WHEN WILL OUR “LEADERS” STOP ATTACKING THE TRUTH AND START REFORMING OUR FAILED SYSTEM?
Earlier this year we updated our readers regarding the price of failure for South Carolina’s government-run education system. For those of you who missed it, that price tag is $16,221 per student, per year.
No really … that’s what taxpayers shell out to produce this. And this. And this.
Embarrassing, right? Absolutely.
Meanwhile state “leaders” refuse to expand the South Carolina’s fledgling special needs choice program – let alone enact real school choice, i.e. providing options for all students (but especially those low-income students who are perpetually underserved by the government system).
Anyway … this week there was yet another embarrassing national ranking for the Palmetto State. According to U.S. News’ “Best States” rankings, South Carolina’s education system ranked No. 50 in the nation.
That’s right … dead last.
Within the specific academic categories, the state’s K-12 system ranked No. 48 nationally – due in large part to ranking third-to-last nationally in college preparedness.

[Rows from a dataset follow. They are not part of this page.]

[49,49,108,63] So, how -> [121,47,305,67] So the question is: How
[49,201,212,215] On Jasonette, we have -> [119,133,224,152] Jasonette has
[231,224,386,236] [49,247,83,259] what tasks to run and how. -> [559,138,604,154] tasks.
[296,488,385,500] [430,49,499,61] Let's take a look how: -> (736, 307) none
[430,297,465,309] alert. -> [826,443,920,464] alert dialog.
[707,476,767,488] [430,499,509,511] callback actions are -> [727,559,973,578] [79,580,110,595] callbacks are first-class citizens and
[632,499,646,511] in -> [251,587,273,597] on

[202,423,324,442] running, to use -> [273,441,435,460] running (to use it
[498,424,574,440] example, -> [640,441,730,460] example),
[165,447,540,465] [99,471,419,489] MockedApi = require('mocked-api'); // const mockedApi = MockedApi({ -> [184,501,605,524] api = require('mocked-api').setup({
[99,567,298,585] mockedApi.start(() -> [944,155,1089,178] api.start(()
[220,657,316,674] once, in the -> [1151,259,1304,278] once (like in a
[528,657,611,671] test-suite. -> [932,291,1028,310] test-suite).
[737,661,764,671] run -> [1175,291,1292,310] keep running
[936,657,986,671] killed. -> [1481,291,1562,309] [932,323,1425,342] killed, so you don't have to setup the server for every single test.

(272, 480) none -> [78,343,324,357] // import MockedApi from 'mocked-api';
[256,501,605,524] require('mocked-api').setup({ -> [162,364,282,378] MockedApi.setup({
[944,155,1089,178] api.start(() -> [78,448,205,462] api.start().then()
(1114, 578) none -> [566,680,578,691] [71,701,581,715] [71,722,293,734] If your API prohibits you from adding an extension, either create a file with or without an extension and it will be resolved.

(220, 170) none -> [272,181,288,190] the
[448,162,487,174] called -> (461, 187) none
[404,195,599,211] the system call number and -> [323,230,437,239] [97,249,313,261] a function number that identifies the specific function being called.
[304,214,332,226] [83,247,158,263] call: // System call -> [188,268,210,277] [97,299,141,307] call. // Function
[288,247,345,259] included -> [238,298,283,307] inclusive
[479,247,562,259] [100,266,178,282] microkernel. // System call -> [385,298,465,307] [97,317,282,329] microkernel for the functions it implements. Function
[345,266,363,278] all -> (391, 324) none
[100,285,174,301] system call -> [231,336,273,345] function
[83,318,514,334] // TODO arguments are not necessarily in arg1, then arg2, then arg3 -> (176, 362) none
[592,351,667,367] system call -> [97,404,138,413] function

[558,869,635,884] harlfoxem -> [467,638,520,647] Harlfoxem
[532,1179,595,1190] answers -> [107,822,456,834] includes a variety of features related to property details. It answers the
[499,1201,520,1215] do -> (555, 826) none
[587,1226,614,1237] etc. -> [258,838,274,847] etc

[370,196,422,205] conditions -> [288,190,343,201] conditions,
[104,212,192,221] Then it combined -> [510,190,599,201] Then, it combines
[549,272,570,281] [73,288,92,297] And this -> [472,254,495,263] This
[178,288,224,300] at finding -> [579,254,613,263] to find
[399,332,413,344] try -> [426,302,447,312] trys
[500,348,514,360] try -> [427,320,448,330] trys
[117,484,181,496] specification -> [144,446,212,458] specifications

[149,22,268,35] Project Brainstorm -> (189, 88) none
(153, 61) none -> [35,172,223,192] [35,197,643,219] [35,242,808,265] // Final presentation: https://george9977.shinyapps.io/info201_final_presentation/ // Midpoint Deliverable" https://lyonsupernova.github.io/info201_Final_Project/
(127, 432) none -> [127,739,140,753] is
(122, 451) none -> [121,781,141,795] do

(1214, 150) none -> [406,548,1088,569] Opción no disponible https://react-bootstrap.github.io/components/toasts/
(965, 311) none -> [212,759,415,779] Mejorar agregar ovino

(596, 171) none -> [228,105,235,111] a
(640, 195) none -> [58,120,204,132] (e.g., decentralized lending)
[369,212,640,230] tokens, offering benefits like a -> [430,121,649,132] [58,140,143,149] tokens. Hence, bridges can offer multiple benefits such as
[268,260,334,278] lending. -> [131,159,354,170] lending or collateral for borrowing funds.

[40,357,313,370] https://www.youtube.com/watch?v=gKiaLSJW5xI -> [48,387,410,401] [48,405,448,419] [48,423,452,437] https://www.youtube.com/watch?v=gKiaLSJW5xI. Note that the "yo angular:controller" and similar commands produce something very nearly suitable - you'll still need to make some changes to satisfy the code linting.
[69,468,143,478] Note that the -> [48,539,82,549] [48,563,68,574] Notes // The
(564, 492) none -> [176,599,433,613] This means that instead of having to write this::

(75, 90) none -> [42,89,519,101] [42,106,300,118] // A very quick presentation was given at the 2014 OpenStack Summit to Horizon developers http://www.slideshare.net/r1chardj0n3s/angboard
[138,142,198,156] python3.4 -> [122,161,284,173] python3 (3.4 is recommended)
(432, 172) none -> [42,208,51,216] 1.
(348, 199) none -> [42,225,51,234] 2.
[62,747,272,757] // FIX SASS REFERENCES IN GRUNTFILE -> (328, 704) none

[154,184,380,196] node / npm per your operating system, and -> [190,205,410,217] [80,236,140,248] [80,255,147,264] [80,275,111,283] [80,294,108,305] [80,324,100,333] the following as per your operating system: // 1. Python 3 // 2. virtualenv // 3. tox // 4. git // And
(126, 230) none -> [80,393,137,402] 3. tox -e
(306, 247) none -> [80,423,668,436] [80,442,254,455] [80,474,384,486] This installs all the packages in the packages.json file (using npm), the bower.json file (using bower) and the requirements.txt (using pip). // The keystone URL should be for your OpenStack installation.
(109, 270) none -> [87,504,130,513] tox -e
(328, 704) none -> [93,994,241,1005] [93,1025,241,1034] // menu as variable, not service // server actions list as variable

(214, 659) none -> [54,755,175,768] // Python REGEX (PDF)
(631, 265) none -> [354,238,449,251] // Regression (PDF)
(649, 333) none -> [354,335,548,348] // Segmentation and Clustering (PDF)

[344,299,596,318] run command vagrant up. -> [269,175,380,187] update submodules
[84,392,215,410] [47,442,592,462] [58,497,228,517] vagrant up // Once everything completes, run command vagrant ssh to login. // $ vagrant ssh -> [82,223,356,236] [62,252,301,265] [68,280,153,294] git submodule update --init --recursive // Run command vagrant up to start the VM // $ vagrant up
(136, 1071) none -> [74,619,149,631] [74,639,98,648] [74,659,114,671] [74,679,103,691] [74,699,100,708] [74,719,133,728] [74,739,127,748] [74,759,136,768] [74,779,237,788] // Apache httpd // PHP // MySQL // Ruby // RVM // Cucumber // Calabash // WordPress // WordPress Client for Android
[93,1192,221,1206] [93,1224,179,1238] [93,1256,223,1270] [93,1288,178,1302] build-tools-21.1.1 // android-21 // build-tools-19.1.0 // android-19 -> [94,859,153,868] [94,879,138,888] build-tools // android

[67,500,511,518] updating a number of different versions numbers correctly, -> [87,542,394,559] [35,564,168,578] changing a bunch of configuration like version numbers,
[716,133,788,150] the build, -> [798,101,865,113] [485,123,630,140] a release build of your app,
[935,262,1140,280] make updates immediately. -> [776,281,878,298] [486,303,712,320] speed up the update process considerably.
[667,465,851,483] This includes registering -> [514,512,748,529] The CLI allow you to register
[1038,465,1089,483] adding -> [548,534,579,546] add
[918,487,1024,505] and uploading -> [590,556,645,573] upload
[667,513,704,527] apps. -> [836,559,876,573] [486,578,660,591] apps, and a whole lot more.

Naturally our state’s “leaders” took responsibility for this piss-poor performance and vowed to do better, right? Right?
Wrong.
S.C. superintendent of education Molly Spearman (who just so happens to be yet another client of embattled neo-Confederate political consultant Richard Quinn) actually had the audacity to attack the report.
“It was all based on that one test,” she said, referring to the state’s ranking. “We’re leading the country in our apprenticeship program but of course that didn’t get mentioned.”
Actually the rankings were based on multiple measures … but that’s beside the point.
The point is Spearman’s first reaction was to attack this apples-to-apples comparison – not defend her performance in office. Of course there’s not much for Spearman and the other “Republicans” subsidizing this ongoing generational failure to defend, is there?
“Zero ownership, zero accountability,” one education advocate told us, referring to Spearman’s remarks.
We concur …
It’s time to call it like it is, people: “Public education” in South Carolina has failed. And will continue to fail. No matter how much money gets poured into the system. Or how many times the system promises to change. Or innovate. Or become more “competitive.”
“Spending fails to provide students with the opportunity to obtain a minimally adequate education,” the uber-liberal Supreme Court of former chief justice Jean Toal observed in 2014. “Rather, the evidence demonstrates that there is a clear disconnect between spending and results.”
Indeed …
There is only one way to make education in South Carolina more competitive. And that is to create actual academic competition.
That means putting parents in charge of the education marketplace and letting them choose the system that best fits their children’s individual needs.